Of course I never knew him, but my mother had pictures of him, one while he was still a civilian in a suit...1900 or close to it, and one of him in uniform, sitting bareback on a horse somewhere, either while he was still in Canada or in France. Nothing was ever written on the back. So now, I had his military records, and also a photo of his headstone. Online I found photos of file cards, with the detailed info of how, and when he was wounded by German machine gun fire while crossing the road, and they gave the name of the road. It also reported what number military hospital he had been taken to, and that he died from his wounds a few days later. It must have gutted his mother, my great-grandmother. He was the only son.
I subscribe to a British historian's YouTube Channel. He was a soldier, stationed in Ireland during the troubles, then became a Bobby. He's also an expert long bowman. One of the videos he did was about the battle my great-uncle was killed in. The video was about a specific medic who had removed many of the dead and wounded on the battlefield that day. I left a comment to him, saying that I'd like to think that Private So and So, was the one who removed my great-uncle that day. I told him where he was buried in France, and he wrote me back that one of his relatives was buried there too. Small world huh?
I never knew any of my grandparents. They had all died before I was born. I always felt like I'd missed out on a lot, not ever knowing them. Sorry I've rambled on. I hope you don't mind.
When I was a kid in the fifties, I don’t remember there ever being any Japanese players on our baseball teams. Do you know when Japan got into the sport? I’m female and didn’t watch baseball, but my father did. He was an Orioles fan, mainly because the Rochester Red Wings were the farm team of the Orioles. I know he hated the Yankees, and when I asked him why, he said “they win too much.” I do remember when Sandy Koufax broke the record for no hitters whatever year it was. I remember Joe DiMaggio, and Micky Mantle, Yogi Berra. I remember when the Dodgers and Giants were in New York. It was years later that I read Mantle suffered from osteomyelitis, which I found interesting, because my father had had it since he was a young boy. Back then they didn’t have any treatment for it. It wasn’t until my Dad was in his 70’s that they put him on an antibiotic for it.
It's called free speech. Ever hear of it? Most people have an opinion, even if you don't agree with it. Stop acting like a liberal, and trying to shut people down.
It’s called the “World Series” because it was originally created by the “New York World” newspaper.

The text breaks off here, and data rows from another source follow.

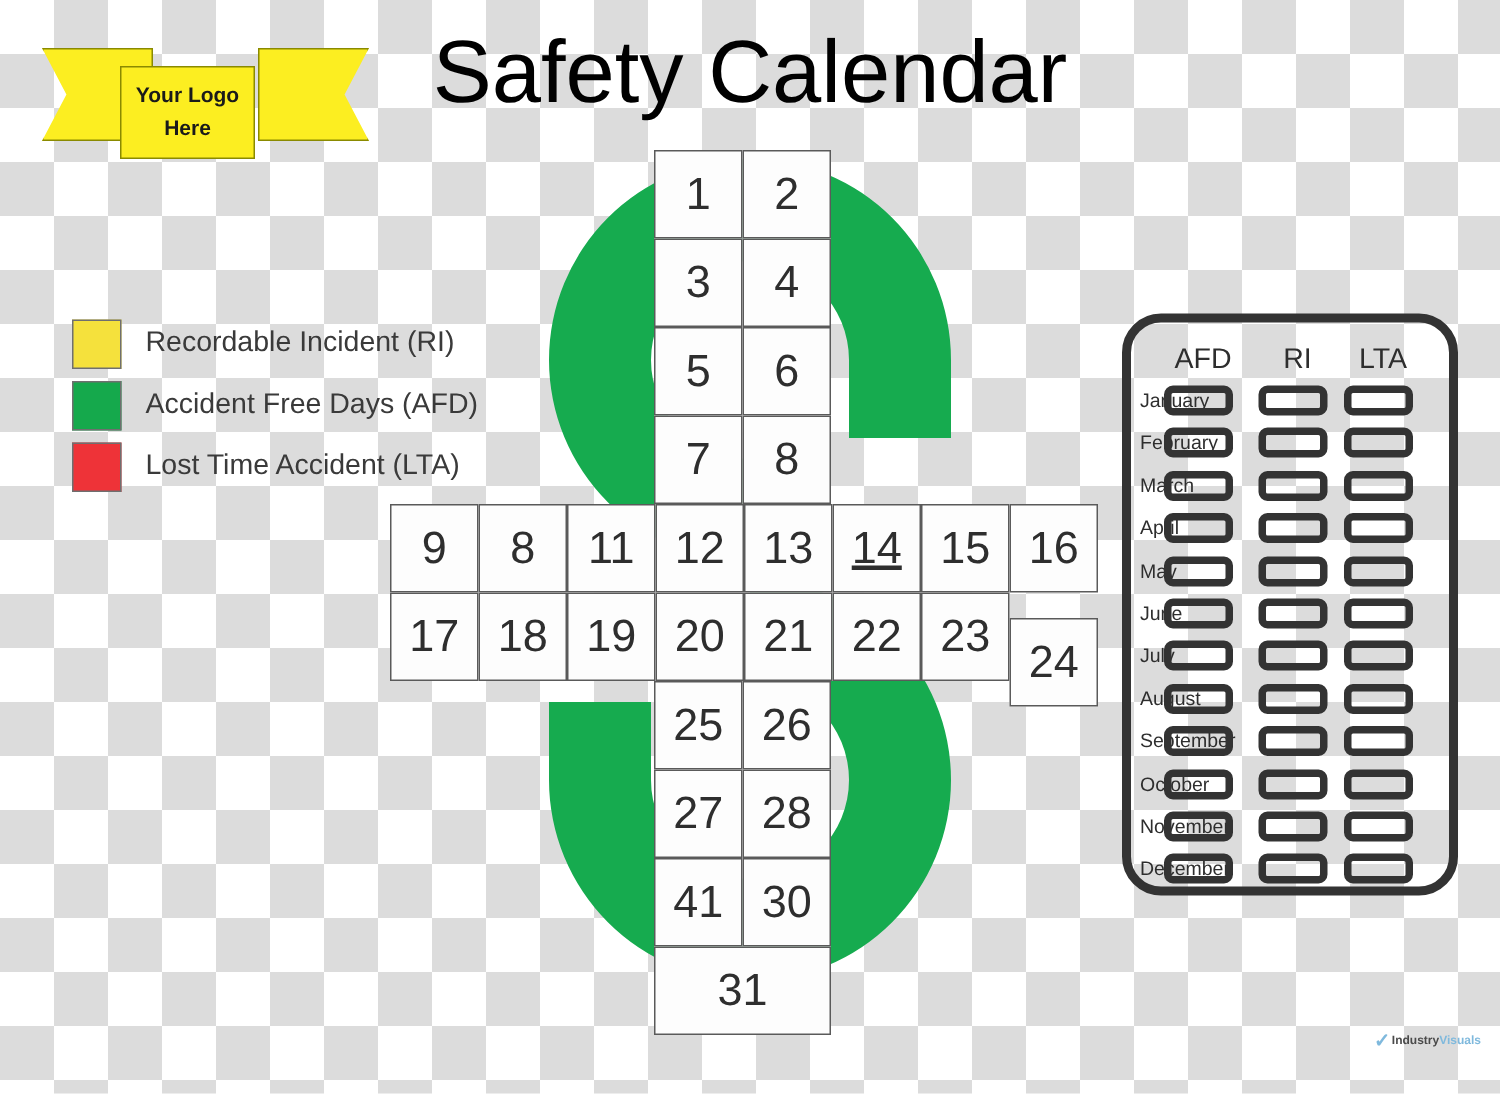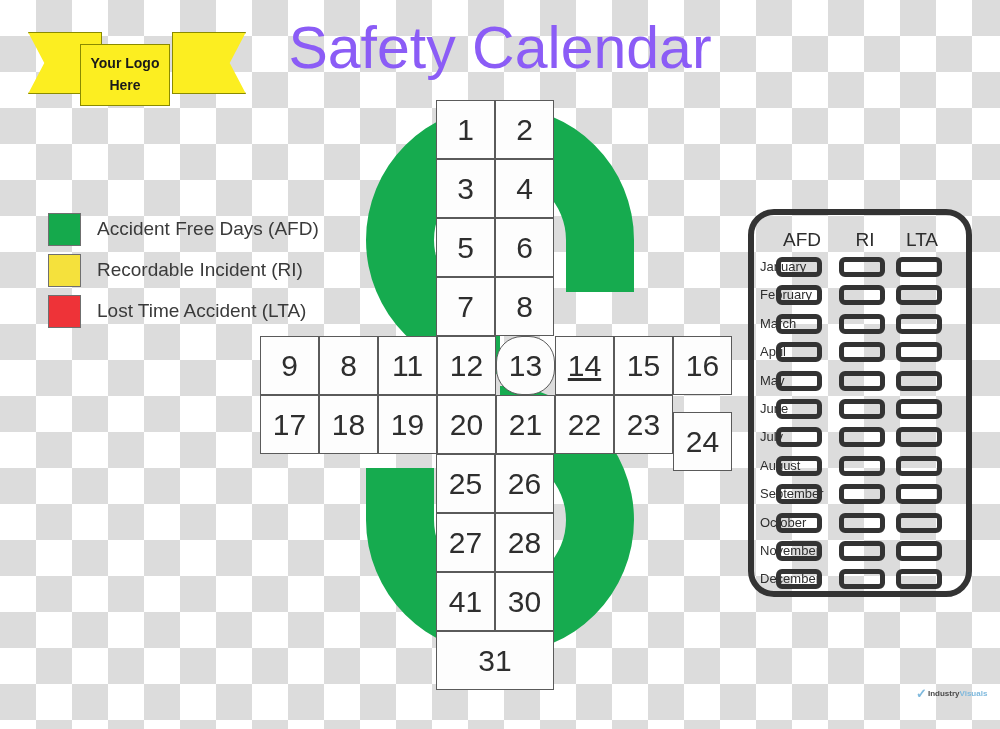--- a/index.html
+++ b/index.html
@@ -11,21 +11,21 @@
       linear-gradient(45deg,#dcdcdc 25%,transparent 25%,transparent 75%,#dcdcdc 75%),
       linear-gradient(45deg,#dcdcdc 25%,transparent 25%,transparent 75%,#dcdcdc 75%);
     background-size:72px 72px;
     background-position:0 0,36px 36px;
   }
   .layer{position:absolute;left:0;top:0;width:1000px;height:729px;}
 
   
   #page-title{
     position:absolute;left:285px;top:18px;width:430px;
-    font-size:59px;color:#8b5cf6;letter-spacing:0px;
+    font-size:59px;color:#000000;letter-spacing:0px;
     text-align:center;line-height:1.05;white-space:nowrap;
   }
 
   
   #logo-ribbon{position:absolute;left:28px;top:28px;width:218px;height:82px;}
   .ribbon-tail{position:absolute;top:4px;width:72px;height:60px;background:#FCEE21;
     border:1px solid #8a8a00;}
   .ribbon-tail.left{left:0;clip-path:polygon(0 0,100% 0,100% 100%,0 100%,22% 50%);}
   .ribbon-tail.right{right:0;clip-path:polygon(0 0,100% 0,78% 50%,100% 100%,0 100%);}
   .ribbon-center{position:absolute;left:52px;top:16px;width:90px;height:62px;
@@ -109,47 +109,47 @@
   <div class="ribbon-tail left"></div>
   <div class="ribbon-tail right"></div>
   <div class="ribbon-center">
     <span>Your Logo</span>
     <span>Here</span>
   </div>
 </div>
 
 <div id="legend">
   <div class="legend-row">
+    <span class="swatch" style="background:#F5E13C"></span>
+    <span class="legend-label">Recordable Incident (RI)</span>
+  </div>
+  <div class="legend-row">
     <span class="swatch" style="background:#15A94C"></span>
     <span class="legend-label">Accident Free Days (AFD)</span>
-  </div>
-  <div class="legend-row">
-    <span class="swatch" style="background:#F5E13C"></span>
-    <span class="legend-label">Recordable Incident (RI)</span>
   </div>
   <div class="legend-row">
     <span class="swatch" style="background:#EE3338"></span>
     <span class="legend-label">Lost Time Accident (LTA)</span>
   </div>
 </div>
 
 <div class="layer" id="calendar-grid">
     <div class="cal-cell" style="left: 436px; top: 100px; width: 59px; height: 59px;">1</div>
     <div class="cal-cell" style="left: 495px; top: 100px; width: 59px; height: 59px;">2</div>
     <div class="cal-cell" style="left: 436px; top: 159px; width: 59px; height: 59px;">3</div>
     <div class="cal-cell" style="left: 495px; top: 159px; width: 59px; height: 59px;">4</div>
     <div class="cal-cell" style="left: 436px; top: 218px; width: 59px; height: 59px;">5</div>
     <div class="cal-cell" style="left: 495px; top: 218px; width: 59px; height: 59px;">6</div>
     <div class="cal-cell" style="left: 436px; top: 277px; width: 59px; height: 59px;">7</div>
     <div class="cal-cell" style="left: 495px; top: 277px; width: 59px; height: 59px;">8</div>
     <div class="cal-cell" style="left: 260px; top: 336px; width: 59px; height: 59px;">9</div>
     <div class="cal-cell" style="left: 319px; top: 336px; width: 59px; height: 59px;">8</div>
     <div class="cal-cell" style="left: 378px; top: 336px; width: 59px; height: 59px;">11</div>
     <div class="cal-cell" style="left: 437px; top: 336px; width: 59px; height: 59px;">12</div>
-    <div class="cal-cell" style="left: 496px; top: 336px; width: 59px; height: 59px; border-radius: 26px;">13</div>
+    <div class="cal-cell" style="left: 496px; top: 336px; width: 59px; height: 59px;">13</div>
     <div class="cal-cell" style="left: 555px; top: 336px; width: 59px; height: 59px; text-decoration: underline;">14</div>
     <div class="cal-cell" style="left: 614px; top: 336px; width: 59px; height: 59px;">15</div>
     <div class="cal-cell" style="left: 673px; top: 336px; width: 59px; height: 59px;">16</div>
     <div class="cal-cell" style="left: 260px; top: 395px; width: 59px; height: 59px;">17</div>
     <div class="cal-cell" style="left: 319px; top: 395px; width: 59px; height: 59px;">18</div>
     <div class="cal-cell" style="left: 378px; top: 395px; width: 59px; height: 59px;">19</div>
     <div class="cal-cell" style="left: 437px; top: 395px; width: 59px; height: 59px;">20</div>
     <div class="cal-cell" style="left: 496px; top: 395px; width: 59px; height: 59px;">21</div>
     <div class="cal-cell" style="left: 555px; top: 395px; width: 59px; height: 59px;">22</div>
     <div class="cal-cell" style="left: 614px; top: 395px; width: 59px; height: 59px;">23</div>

“I remember when our countries were good friends.”
It ended when that Quebecker Socialist Pierre Trudeau took office in the 70s.
So interesting to read. Thank you for taking the time to relay such a poignant story. It really is a small world.
I have visited Rochester a couple of times. I think it was back in the day when Kodak was so big in the town. Was it Kodak? Lol my memory isn’t great sometimes.
What village was the dough boy WWI monument? Sounds like Stoney Creek, but I imagine there’s any number of them. I can’t imagine the pain of losing someone in war, especially days before the end of it all. So much sadness in this world. Very impressive that you were able to track your great-uncle and get so much history about him.
I’ve always lived just north of the Buffalo border - in the Hamilton area.